-- Data to use follows --

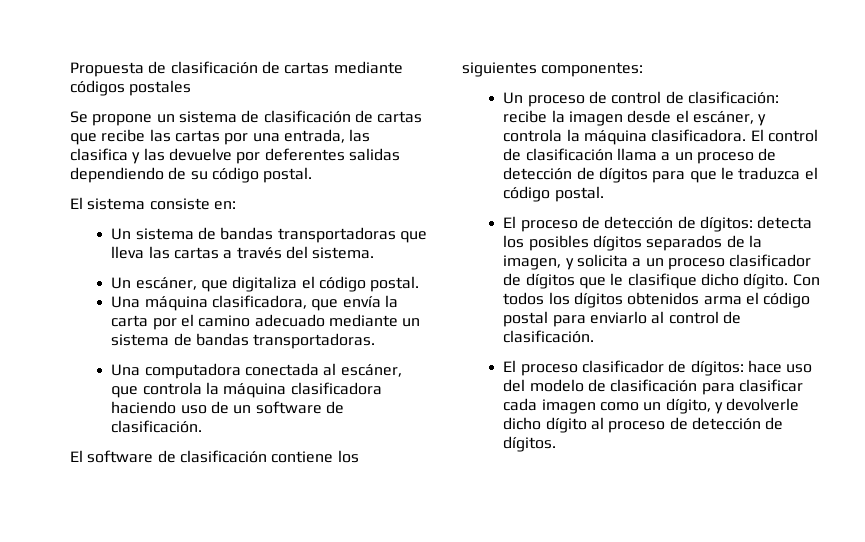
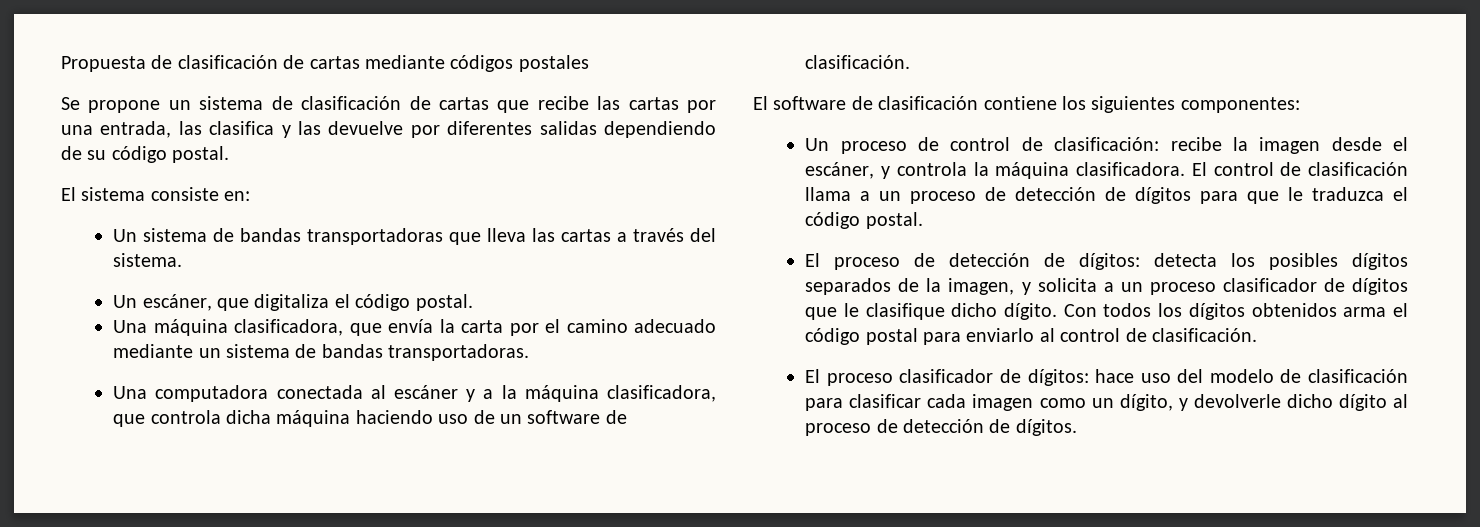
- Se propone un sistema de clasificación de cartas que recibe las cartas por una entrada, las clasifica y las devuelve por deferentes salidas dependiendo de su código postal.
+ Se propone un sistema de clasificación de cartas que recibe las cartas por una entrada, las clasifica y las devuelve por diferentes salidas dependiendo de su código postal.
- Una computadora conectada al escáner, que controla la máquina clasificadora haciendo uso de un software de clasificación.
+ Una computadora conectada al escáner y a la máquina clasificadora, que controla dicha máquina haciendo uso de un software de clasificación.

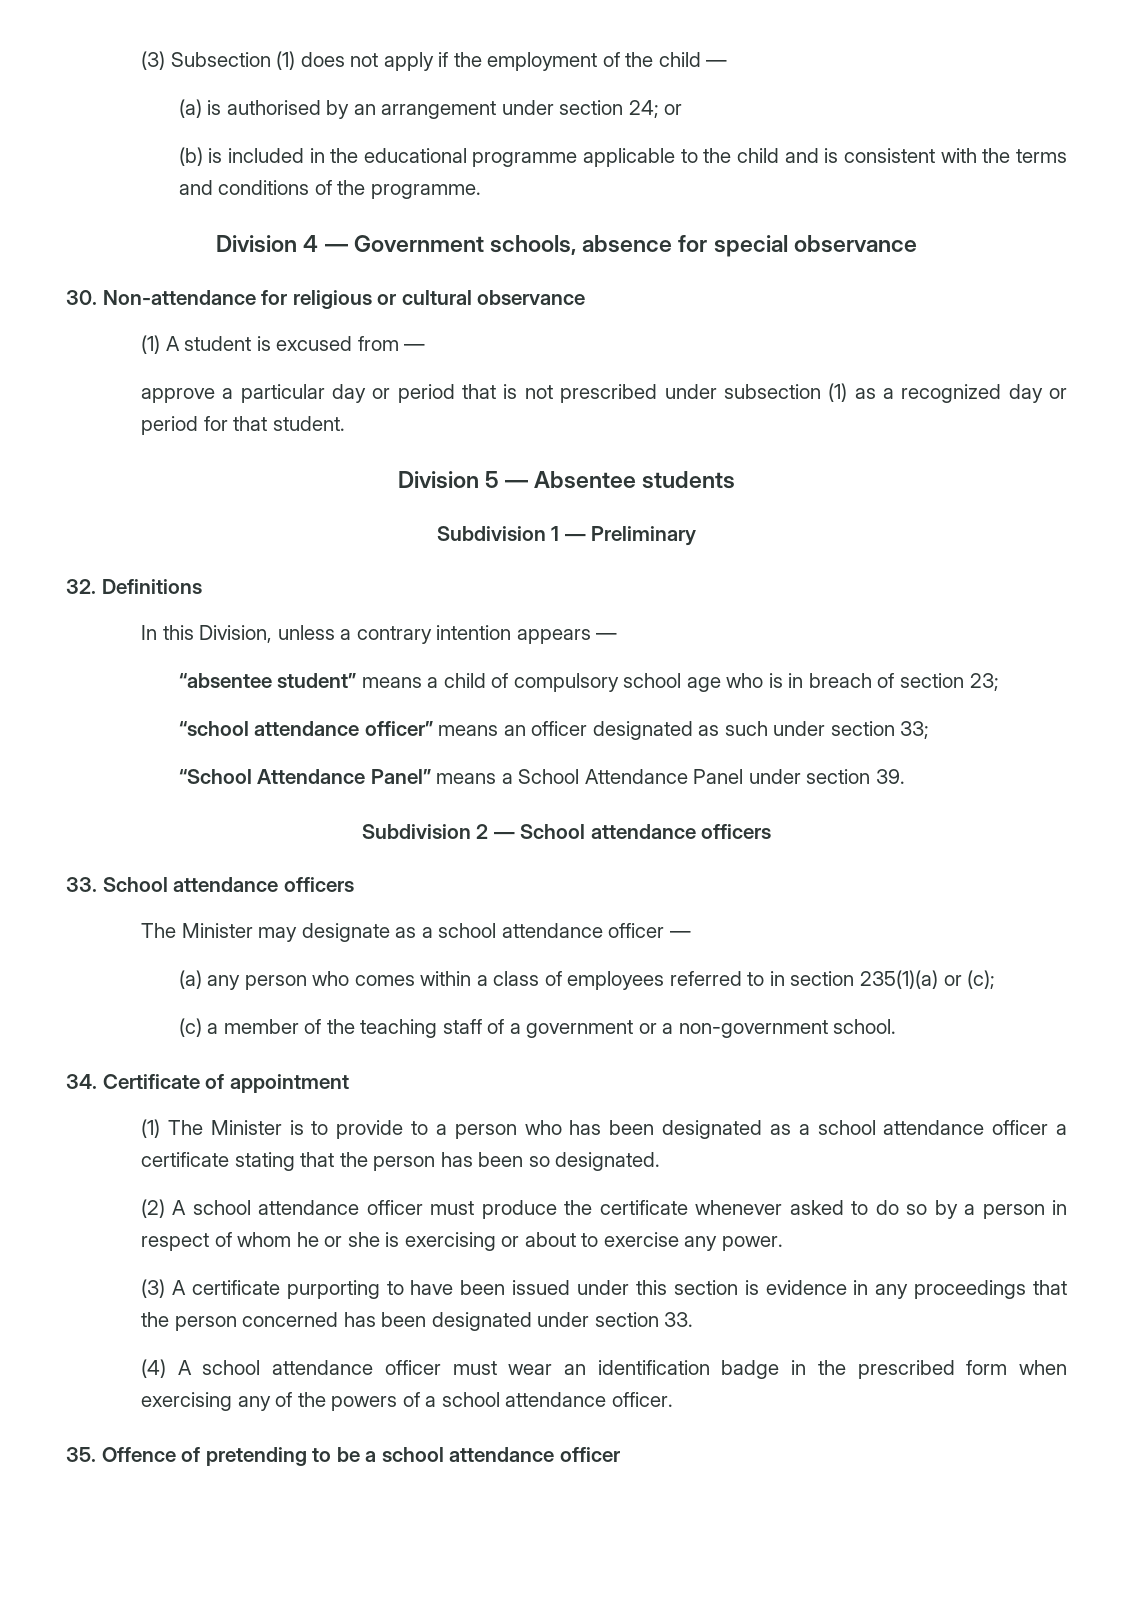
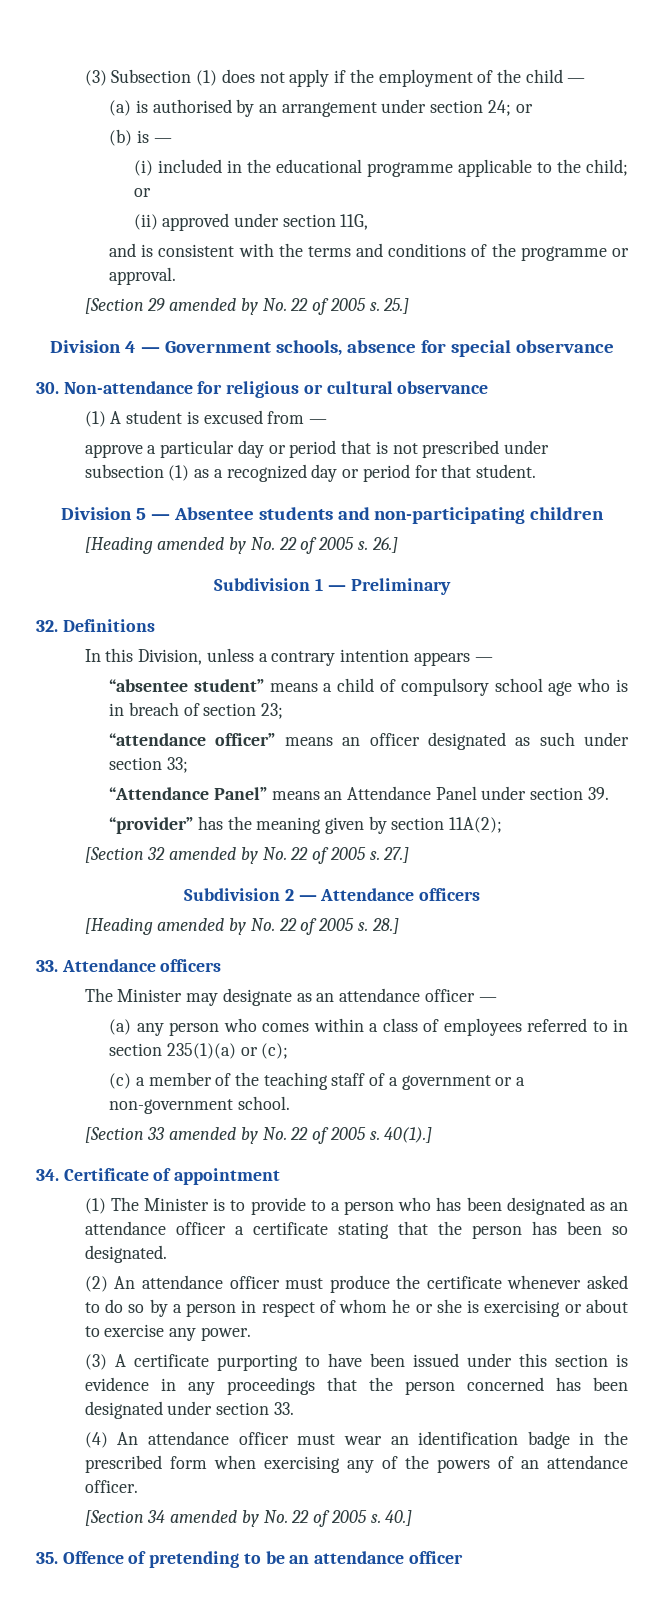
- (b) is included in the educational programme applicable to the child and is consistent with the terms and conditions of the programme.
+ (b) is —
+ (i) included in the educational programme applicable to the child; or
+ (ii) approved under section 11G,
+ and is consistent with the terms and conditions of the programme or approval.
+ [Section 29 amended by No. 22 of 2005 s. 25.]
- Division 5 — Absentee students
+ Division 5 — Absentee students and non-participating children
+ [Heading amended by No. 22 of 2005 s. 26.]
- “school attendance officer” means an officer designated as such under section 33;
+ “attendance officer” means an officer designated as such under section 33;
- “School Attendance Panel” means a School Attendance Panel under section 39.
+ “Attendance Panel” means an Attendance Panel under section 39.
+ “provider” has the meaning given by section 11A(2);
+ [Section 32 amended by No. 22 of 2005 s. 27.]
- Subdivision 2 — School attendance officers
- 33. School attendance officers
+ Subdivision 2 — Attendance officers
+ [Heading amended by No. 22 of 2005 s. 28.]
+ 33. Attendance officers
- The Minister may designate as a school attendance officer —
+ The Minister may designate as an attendance officer —
+ [Section 33 amended by No. 22 of 2005 s. 40(1).]
- (1) The Minister is to provide to a person who has been designated as a school attendance officer a certificate stating that the person has been so designated.
+ (1) The Minister is to provide to a person who has been designated as an attendance officer a certificate stating that the person has been so designated.
- (2) A school attendance officer must produce the certificate whenever asked to do so by a person in respect of whom he or she is exercising or about to exercise any power.
+ (2) An attendance officer must produce the certificate whenever asked to do so by a person in respect of whom he or she is exercising or about to exercise any power.
- (4) A school attendance officer must wear an identification badge in the prescribed form when exercising any of the powers of a school attendance officer.
+ (4) An attendance officer must wear an identification badge in the prescribed form when exercising any of the powers of an attendance officer.
+ [Section 34 amended by No. 22 of 2005 s. 40.]
- 35. Offence of pretending to be a school attendance officer
+ 35. Offence of pretending to be an attendance officer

-- Data to use concluded --

What you have to do ->
The lines from the one containing "- (4) A school" through the final line of the listing above are to be repeated exactly, and nothing else is to be printed.

Written answer ->
- (4) A school attendance officer must wear an identification badge in the prescribed form when exercising any of the powers of a school attendance officer.
+ (4) An attendance officer must wear an identification badge in the prescribed form when exercising any of the powers of an attendance officer.
+ [Section 34 amended by No. 22 of 2005 s. 40.]
- 35. Offence of pretending to be a school attendance officer
+ 35. Offence of pretending to be an attendance officer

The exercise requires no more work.